Turning Your Strategy Into a Naming Convention

There are some best practices what information you should include in your UTMs and I will share those in a minute.

But to  some extent, the naming of your UTMs is unique to your business. It's dependent on

Your Strategy

What are the key hypotheses that you have in your strategy? In order to validate them, you need to measure them and therefore include them in your UTMs.

Your Customers

Who are they? What are they responding to? Including these variables will tell you what is working and what isn't. Not just on a single ad but across multiple.

Your Product

What are you selling? Not every customer group might respond to the same offer equally. That means the product itself but also the way the product is presented.

Your Sales Process

How does your conversion funnel work? And where are people in the funnel when clicking this ad? The impact on performance of these variables is massive so it is  vital  to include this information  so that this bias can be removed.
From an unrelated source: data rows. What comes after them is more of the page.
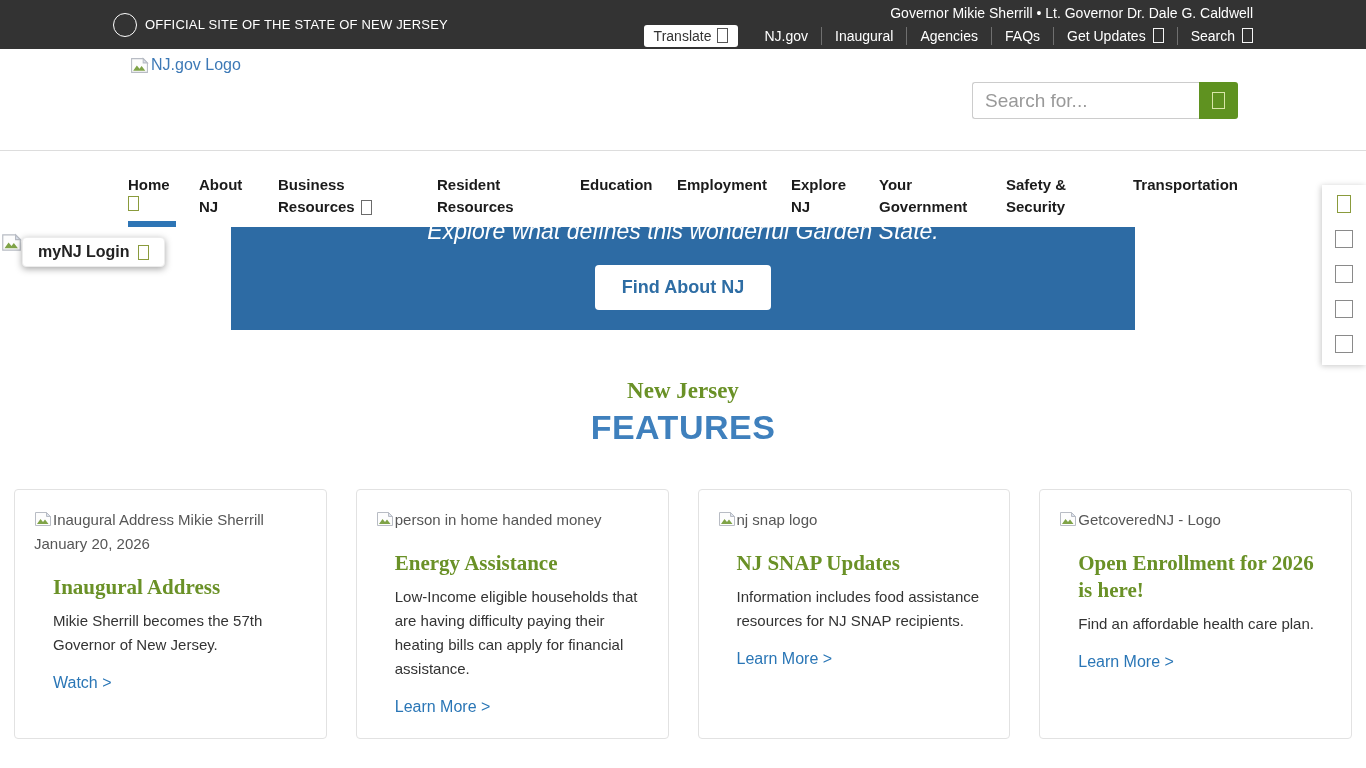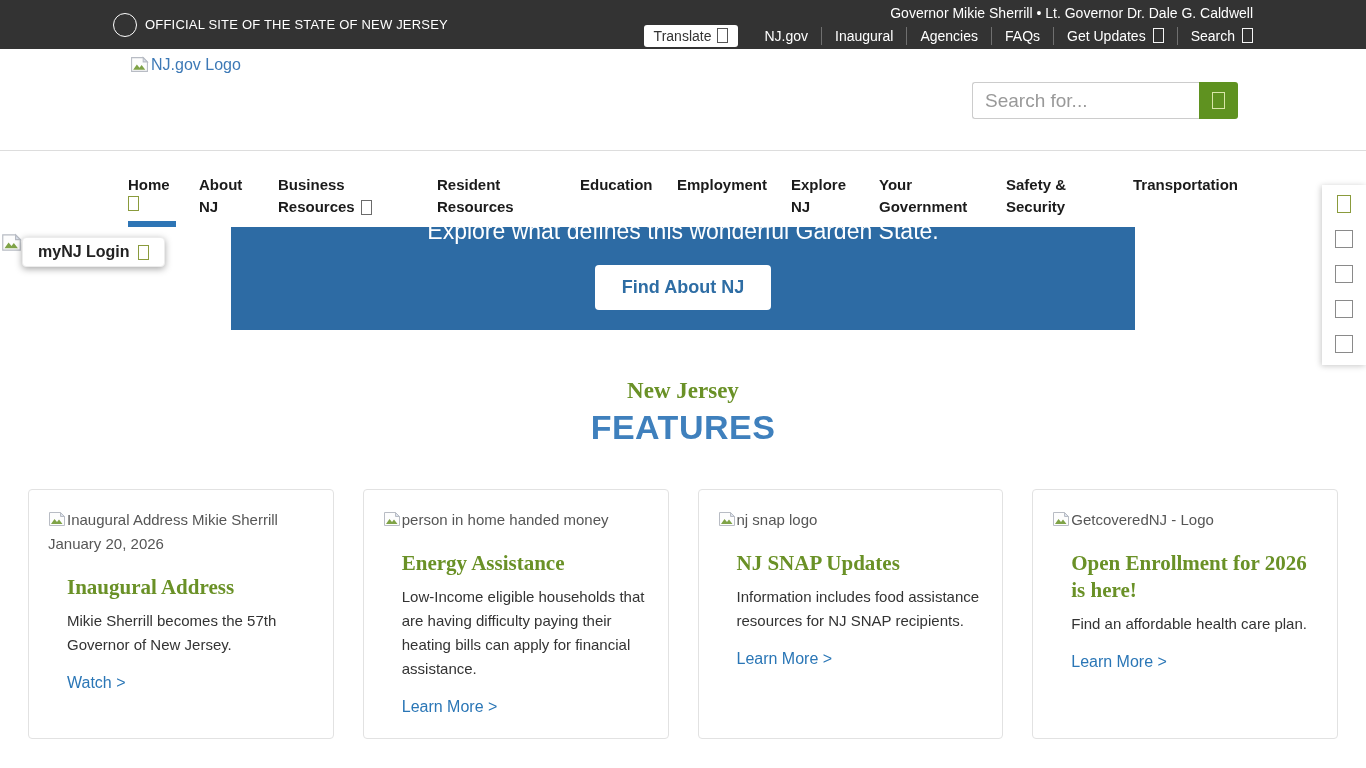"NJ.gov Logo" .logo { align-items: flex-start -> flex-end }
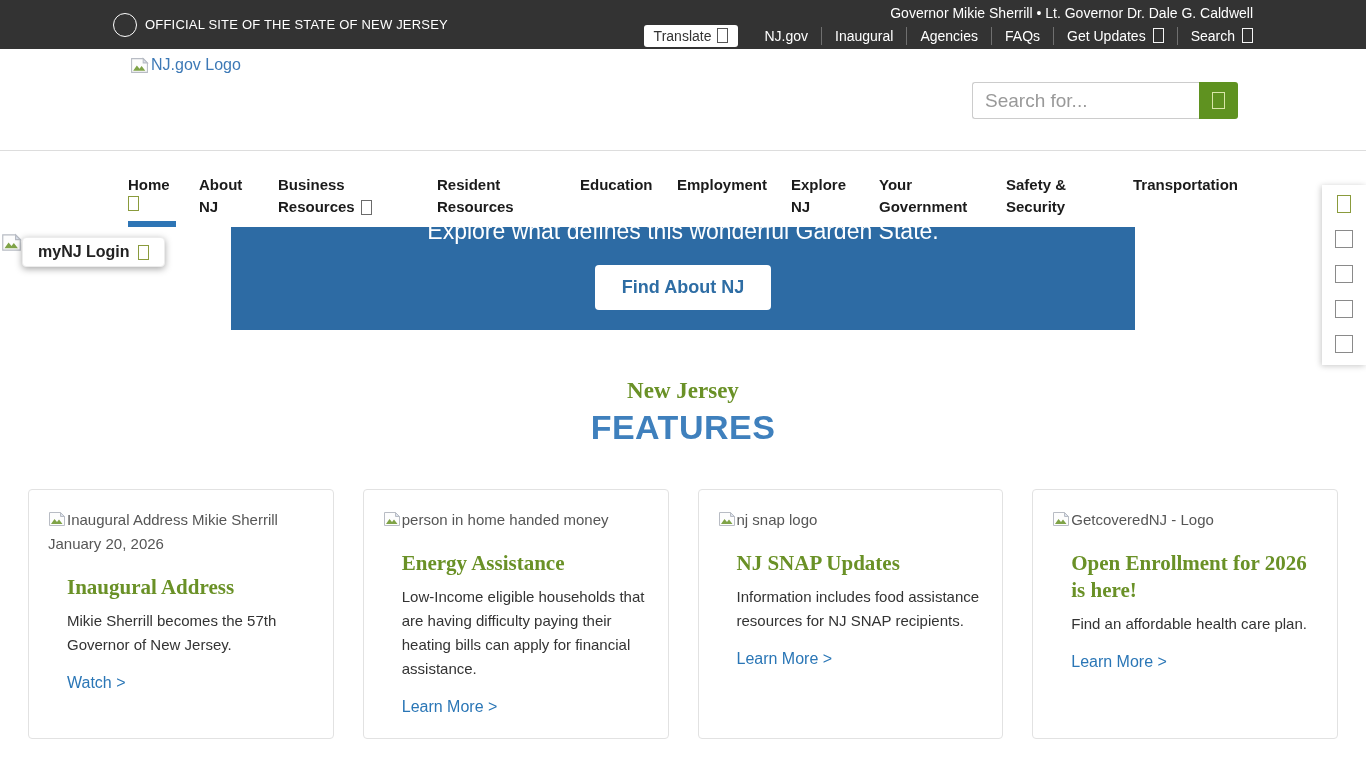"Explore what defines this wonderful" .hero-title { font-style: none -> italic }
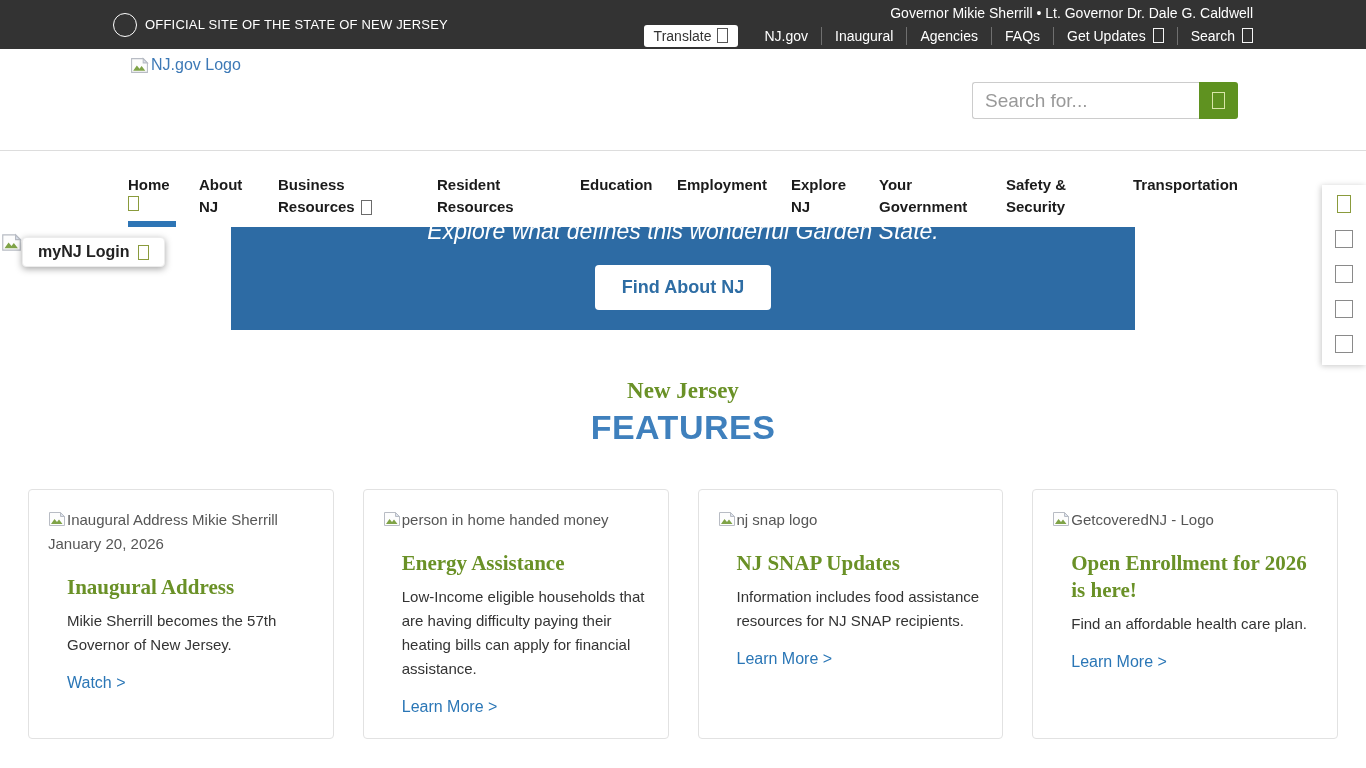"Inaugural Address Mikie Sherrill January" .cards { margin: 42px 28px 0 -> 42px 14px 0 }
Your Channel & Account Structure

And finally to identify your marketing channels and navigate ad accounts efficiently. This one is pretty much a given. But some people like to be pretty broad here while others prefer to be narrow. I always prefer to go broad first and combine things later if necessary.

This might sound simple enough, but these are a bunch of things you want to track. And you need to be extremely conscious about them.

The more you want to track, the more mistakes can happen and the more annoyed your team will become by them. That is why it's crucial to make it as simple as possible for them to implement your guidelines, which is why we built a tool you can use for that.

However, everything you don't track today will cost you time when you need it as you first need to adjust your naming conventions and then gather 2-3 months worth of data before you can start to draw any conclusion.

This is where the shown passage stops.